== WHAT YOU WILL DO ==
Images do not belong in the copy. Set down all the entries exactly.

== DATASET EXCERPTS ==
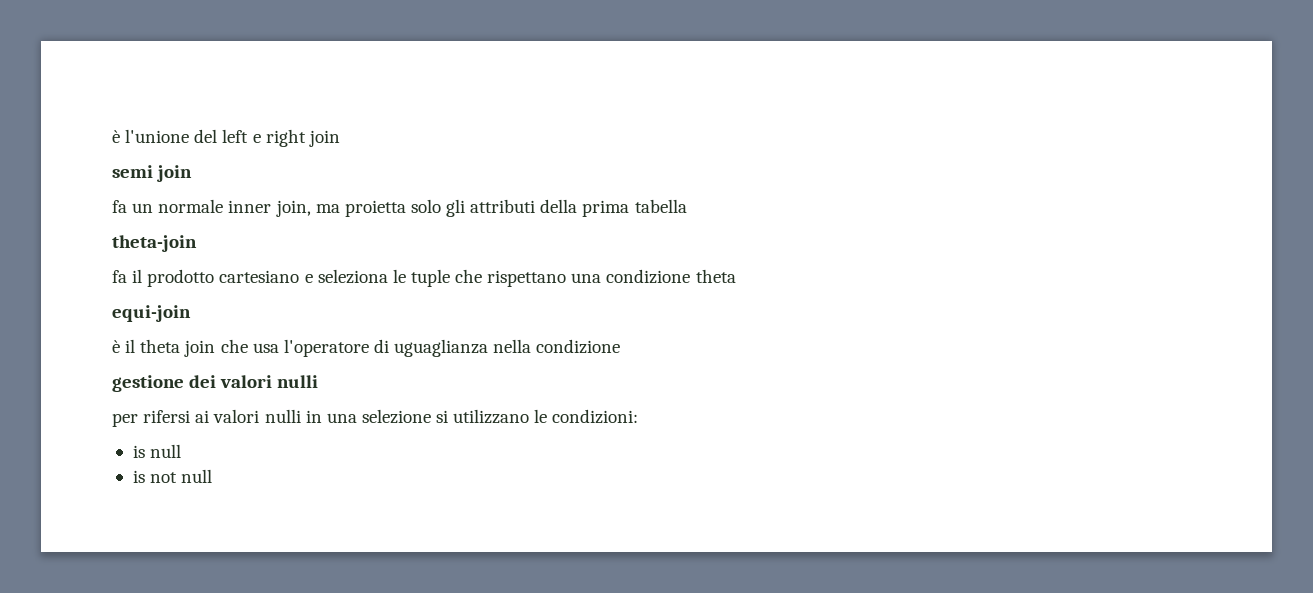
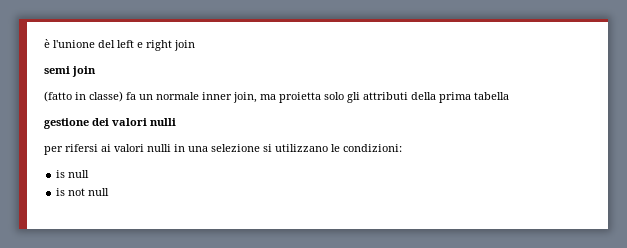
(193, 173) none -> [44,91,123,102] (fatto in classe)
[112,235,197,252] [112,269,736,287] [112,305,191,322] [112,339,621,357] // theta-join // fa il prodotto cartesiano e seleziona le tuple che rispettano una condizione theta // equi-join // è il theta join che usa l'operatore di uguaglianza nella condizione -> (509, 96) none

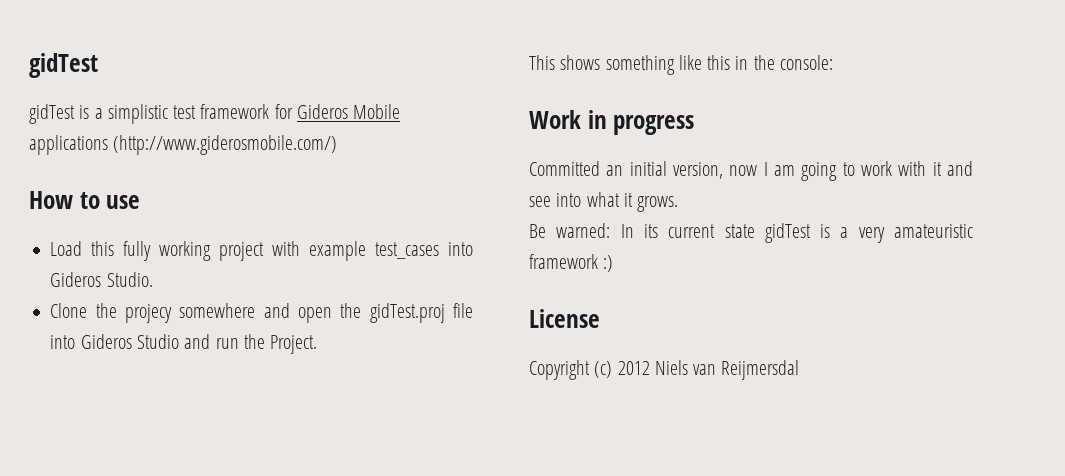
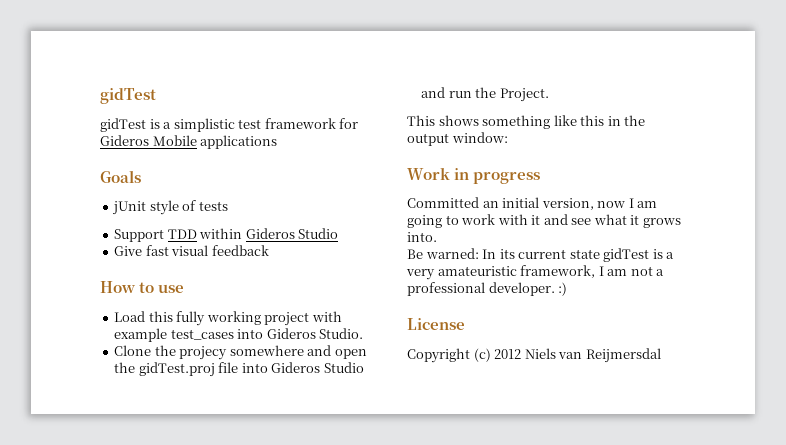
[113,135,338,155] (http://www.giderosmobile.com/) -> [100,170,141,183] [112,200,228,215] [114,228,339,242] [114,245,269,256] // Goals // jUnit style of tests // Support TDD within Gideros Studio // Give fast visual feedback
[779,55,833,70] console: -> [407,132,508,146] output window:
[556,193,582,207] into -> (592, 221) none
[637,196,679,212] grows. -> [642,218,681,228] [407,232,437,242] grows into.
[529,254,598,269] framework -> [520,265,665,278] [407,282,555,296] framework, I am not a professional developer.

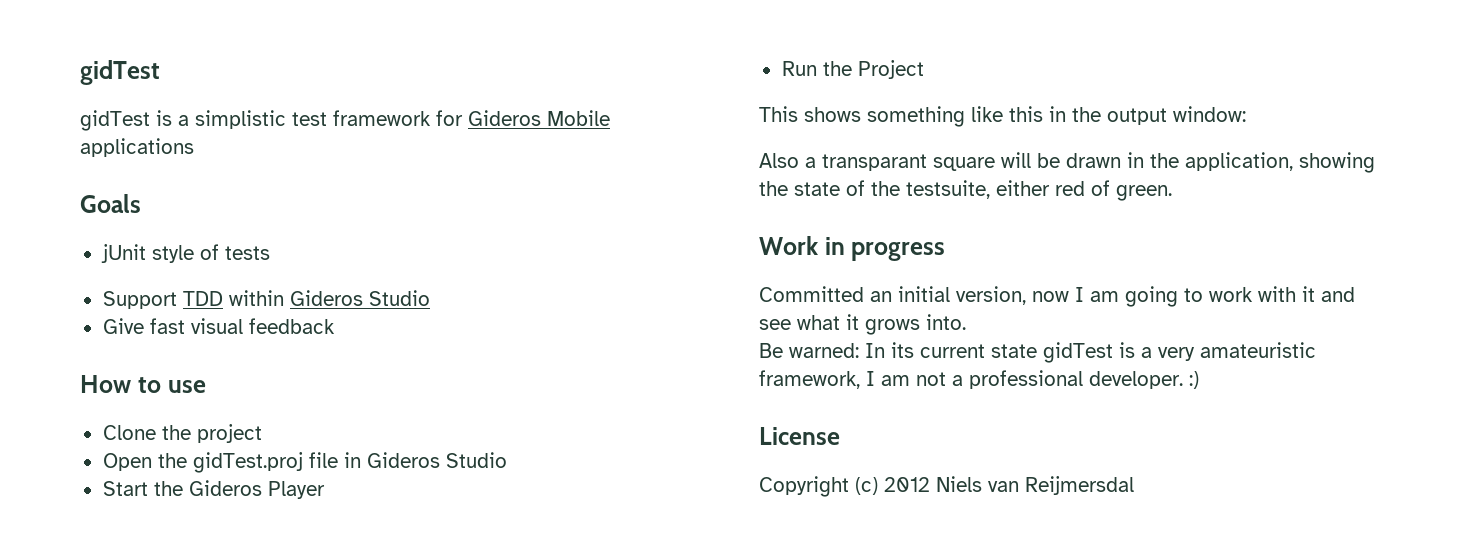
[114,311,342,326] [114,328,364,342] [114,345,367,360] Load this fully working project with example test_cases into Gideros Studio. // Clone the projecy somewhere and open -> [102,424,262,443] [102,453,152,471] Clone the project // Open
[241,362,364,373] [421,87,549,102] into Gideros Studio and run the Project. -> [343,452,507,468] [102,480,325,499] [781,60,924,79] in Gideros Studio // Start the Gideros Player // Run the Project
(508, 137) none -> [759,152,1375,173] [759,180,1172,201] // Also a transparant square will be drawn in the application, showing the state of the testsuite, either red of green.

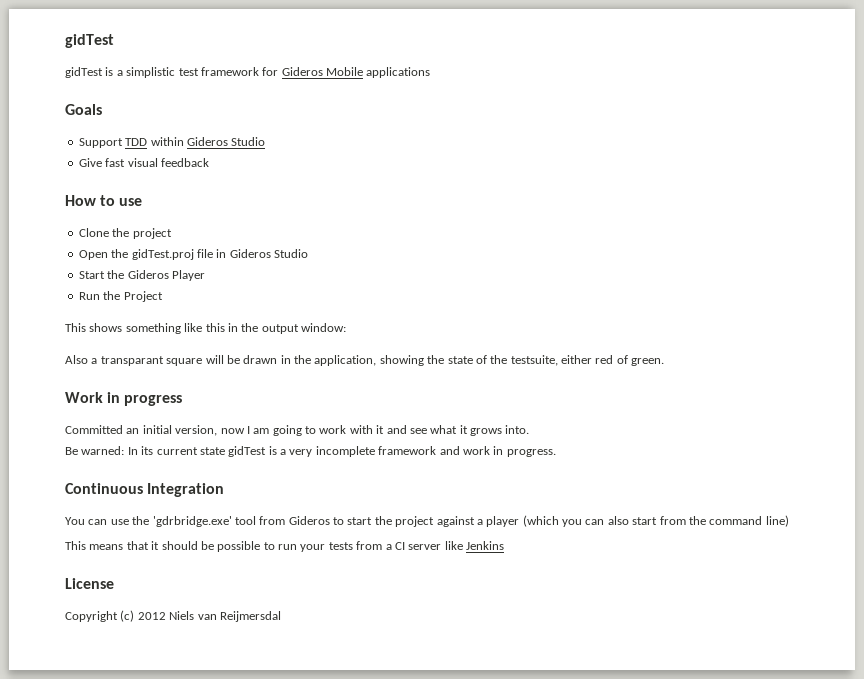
[100,244,270,263] // jUnit style of tests -> (102, 109) none
[1200,342,1316,358] [759,370,1199,389] amateuristic framework, I am not a professional developer. :) -> [315,446,556,457] [65,483,225,497] [65,515,789,527] [65,541,504,552] incomplete framework and work in progress. // Continuous Integration // You can use the 'gdrbridge.exe' tool from Gideros to start the project against a player (which you can also start from the command line) // This means that it should be possible to run your tests from a CI server like Jenkins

== YOUR RESPONSE ==
(193, 173) none -> [44,91,123,102] (fatto in classe)
[112,235,197,252] [112,269,736,287] [112,305,191,322] [112,339,621,357] // theta-join // fa il prodotto cartesiano e seleziona le tuple che rispettano una condizione theta // equi-join // è il theta join che usa l'operatore di uguaglianza nella condizione -> (509, 96) none

[113,135,338,155] (http://www.giderosmobile.com/) -> [100,170,141,183] [112,200,228,215] [114,228,339,242] [114,245,269,256] // Goals // jUnit style of tests // Support TDD within Gideros Studio // Give fast visual feedback
[779,55,833,70] console: -> [407,132,508,146] output window:
[556,193,582,207] into -> (592, 221) none
[637,196,679,212] grows. -> [642,218,681,228] [407,232,437,242] grows into.
[529,254,598,269] framework -> [520,265,665,278] [407,282,555,296] framework, I am not a professional developer.

[114,311,342,326] [114,328,364,342] [114,345,367,360] Load this fully working project with example test_cases into Gideros Studio. // Clone the projecy somewhere and open -> [102,424,262,443] [102,453,152,471] Clone the project // Open
[241,362,364,373] [421,87,549,102] into Gideros Studio and run the Project. -> [343,452,507,468] [102,480,325,499] [781,60,924,79] in Gideros Studio // Start the Gideros Player // Run the Project
(508, 137) none -> [759,152,1375,173] [759,180,1172,201] // Also a transparant square will be drawn in the application, showing the state of the testsuite, either red of green.

[100,244,270,263] // jUnit style of tests -> (102, 109) none
[1200,342,1316,358] [759,370,1199,389] amateuristic framework, I am not a professional developer. :) -> [315,446,556,457] [65,483,225,497] [65,515,789,527] [65,541,504,552] incomplete framework and work in progress. // Continuous Integration // You can use the 'gdrbridge.exe' tool from Gideros to start the project against a player (which you can also start from the command line) // This means that it should be possible to run your tests from a CI server like Jenkins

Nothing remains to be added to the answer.